More prehistoric civilization – Jomon

While in the last post we explored Catal Huyuk, the world’s oldest known city, we will now head to the Far East to explore a civilization even older. No city is involved this time, at least no city older than Catal, but other cultural artifacts demonstrating early civilization, and even some small settlements, are certainly much older.

Are you ready for 500,000 years older? Yep, that is half a million years.

While we are not ready to call this a “civilization” yet, the sheer age of the settlement makes it a worthwhile place to begin our study of a later prehistoric civilization known as Jomon.

“A archeological find in Kantho Dsitrict[sic] announced on Feb 21 may shake up established theories about Homo erectus. Huts thought to be 500,000 years old and built by primitive humans were found in Saitama Prefecture-Kantho Dsitrict,[sic] the prefectural board of education said. The discovery that strongly suggests Homo erectus constructed buildings is likely to overturn the established theory that they were constantly on the move hunting for food without staying in one place, experts said.” You may want to read more about this: – http://www2.inforyoma.or.jp/~mitsubo/english/english_news.html

You may also wonder why a find of that magnitude is not widely known outside of Japan. It is a sad affair for Japanese archaeology that very little attention is paid to it outside the country, though they are doing exciting things, not only in Japan, but worldwide. Waseda University is conducting marvelous research projects in Egypt, but we hear mostly about American and European researchers instead.

I hope that situation changes and the sooner the better.

Now we will jump forward in time to about 16,500 BCE and the beginnings of the culture and civilization known as Jomon, in Japan.

In the beginning, Jomon was a ceramics society. While agriculture and metal technology reached Japan rather late, pottery technology developed quite early. “Jomon” is, in fact, the name of the era’s pottery and that name is applied to the culture as well.

The Odai-Yamamoto site has yielded 46 pottery sherds that have been dated by the radiocarbon method to 16,500 BCE.

Along with the sherds, there was found a stone tool assemblage which included axes with polished stone edges, stone drills, arrow heads and shaft smoothers.

By the end of this earliest Jomon period, several types of pottery had been developed and found at various locations in Japan.

It must also be noted, that while pottery is found at this time in early Japan, it is not a well developed technology. It is usually very rough and poorly fired. And, there is not very much of it.

But that was only the beginning of what later developed into a full fledged prehistoric civilization.

By about 5000 BCE, Jomon villages begin to take on a more long-term nature. While evidence points to most of these settlements being relatively sedentary, evidence does not imply that they were used year round. Study of lithic assemblages from various settlement sites suggest that the villages only had seasonal occupation. Jomon civilization was still generally a hunter, gatherer society. In fact, the Jomon Culture is said to be one of the most affluent hunter-gatherer civilizations to ever exist.

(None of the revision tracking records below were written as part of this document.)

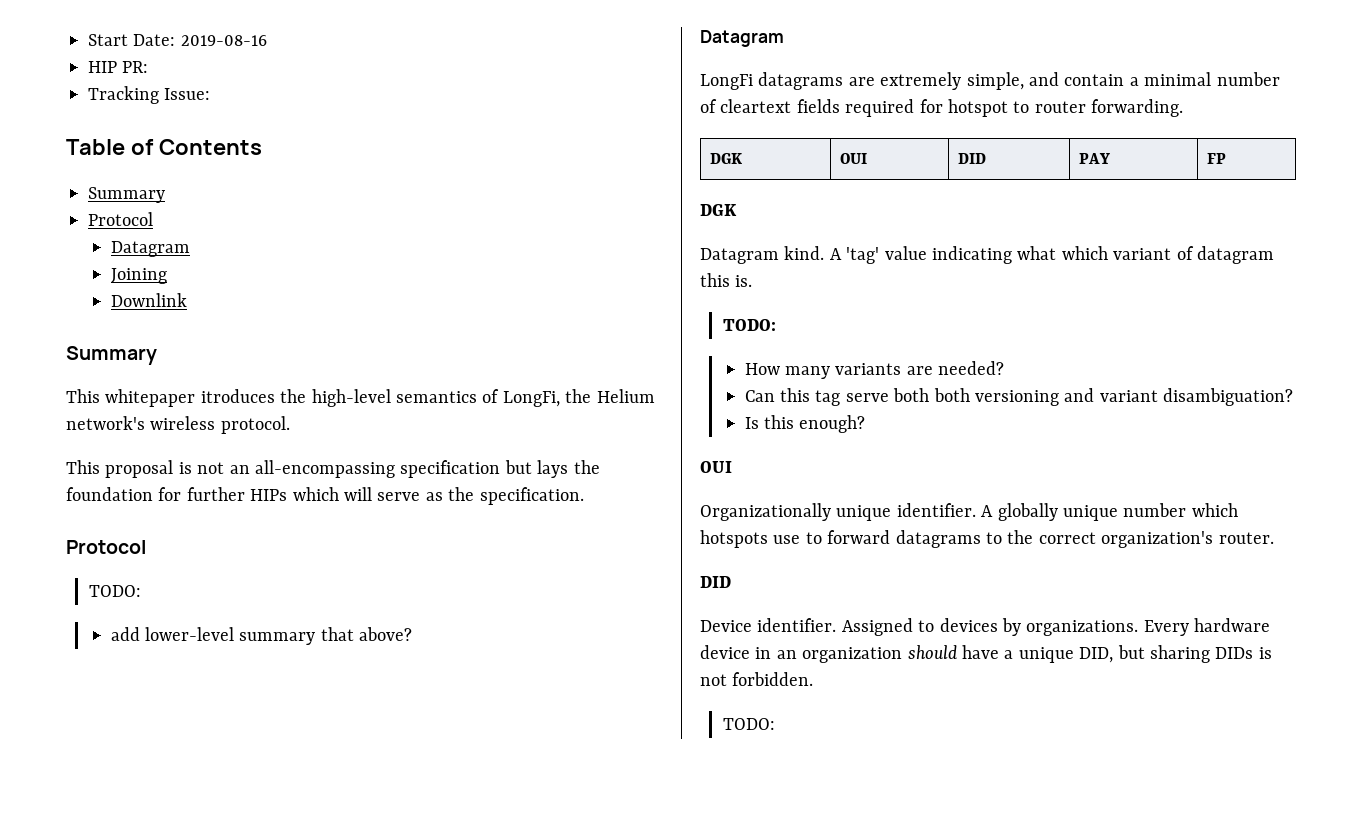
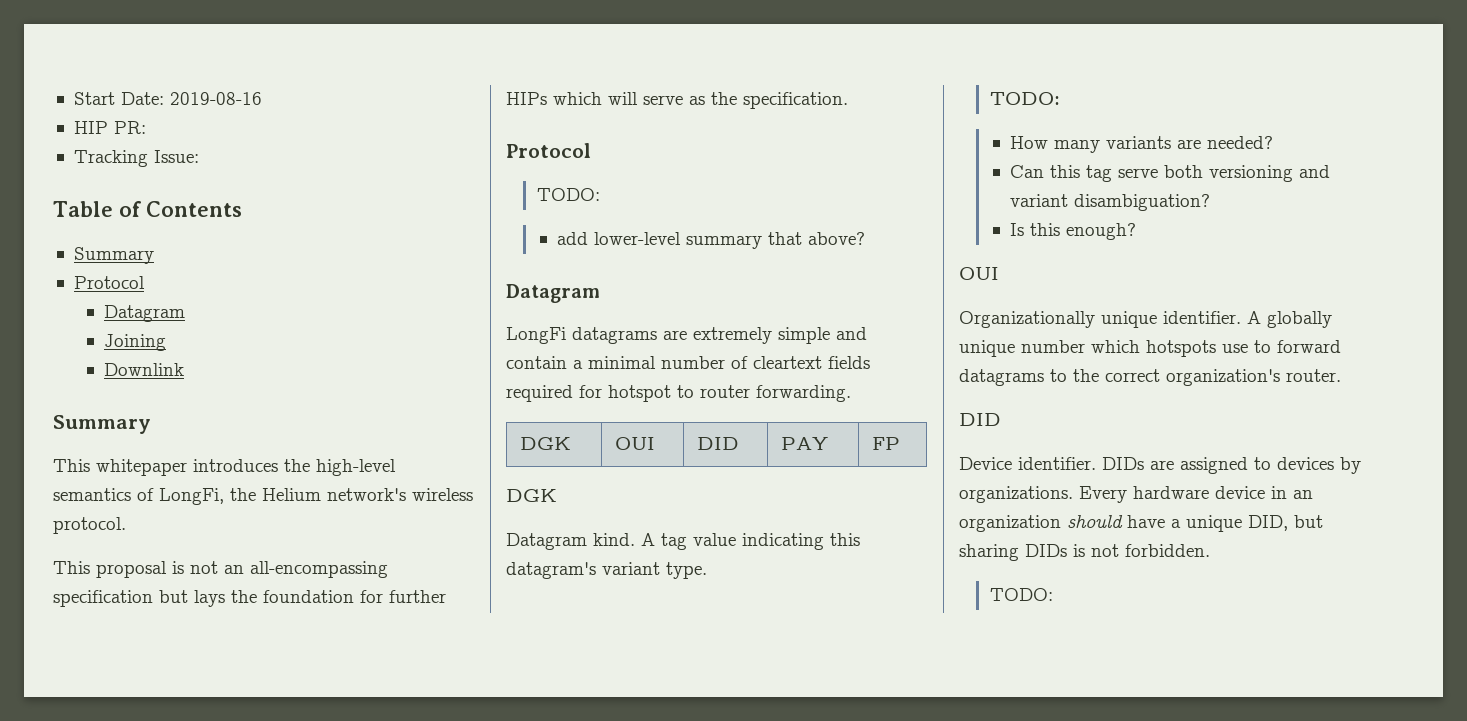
- This whitepaper itroduces the high-level semantics of LongFi, the Helium network's wireless protocol.
+ This whitepaper introduces the high-level semantics of LongFi, the Helium network's wireless protocol.
- LongFi datagrams are extremely simple, and contain a minimal number of cleartext fields required for hotspot to router forwarding.
+ LongFi datagrams are extremely simple and contain a minimal number of cleartext fields required for hotspot to router forwarding.
- A 'tag' value indicating what which variant of datagram this is.
+ A tag value indicating this datagram's variant type.
- Can this tag serve both both versioning and variant disambiguation?
+ Can this tag serve both versioning and variant disambiguation?
- Assigned to devices by organizations.
+ DIDs are assigned to devices by organizations.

While evidence does point to limited plant cultivation during the final Jomon era in parts of Japan, its impact was minimal. First of all, these plants only supplemented the daily diet, while a large percentage of the daily calories are still believed to be gotten from hunting and gathering.

Contrary to much popular belief, a hunter-gatherer culture does not necessarily equate with a primitive and backward civilization. For a non-agricultural society, the Jomon diet was quite extensive and varied; rich in fact.

The Jomon use of plants, land animals and fish varied greatly with time and location. Hunting was mostly with a bow and arrow. Fishing included the use of hooks and lines, nets and traps, and spears. Later in Jomon civilization, an excellent harpoon technology appeared. Plant harvesting included digging sticks for roots, and grinders and querns for the many kinds of nuts and seeds that were available.

There was an extremely wide range of land animals, fish, plants, shell fish, molluscs and birds. A generalized list of the foods of the Jomon would give deer and boar, sea bream, sea perch, and other types of fish, chestnuts, walnuts and acorns, clams and oysters, tuna and sea mammals. The Jomon people used almost all available food plants and animals, taking a sustainable number of those things they liked and using the rest to fill out their diet. There is growing evidence that, at least in some times and some regions, the Jomon ‘managed’ their natural resources for best productivity and for sustainable exploitation. Ancient Japan was so naturally rich and abundant there was no real need for an agricultural society to emerge.

A variety of crafts and ritual objects were also created during the Joman. Red and black lacquerware was developed. Ritual ceremonial centers and stone circles were constructed.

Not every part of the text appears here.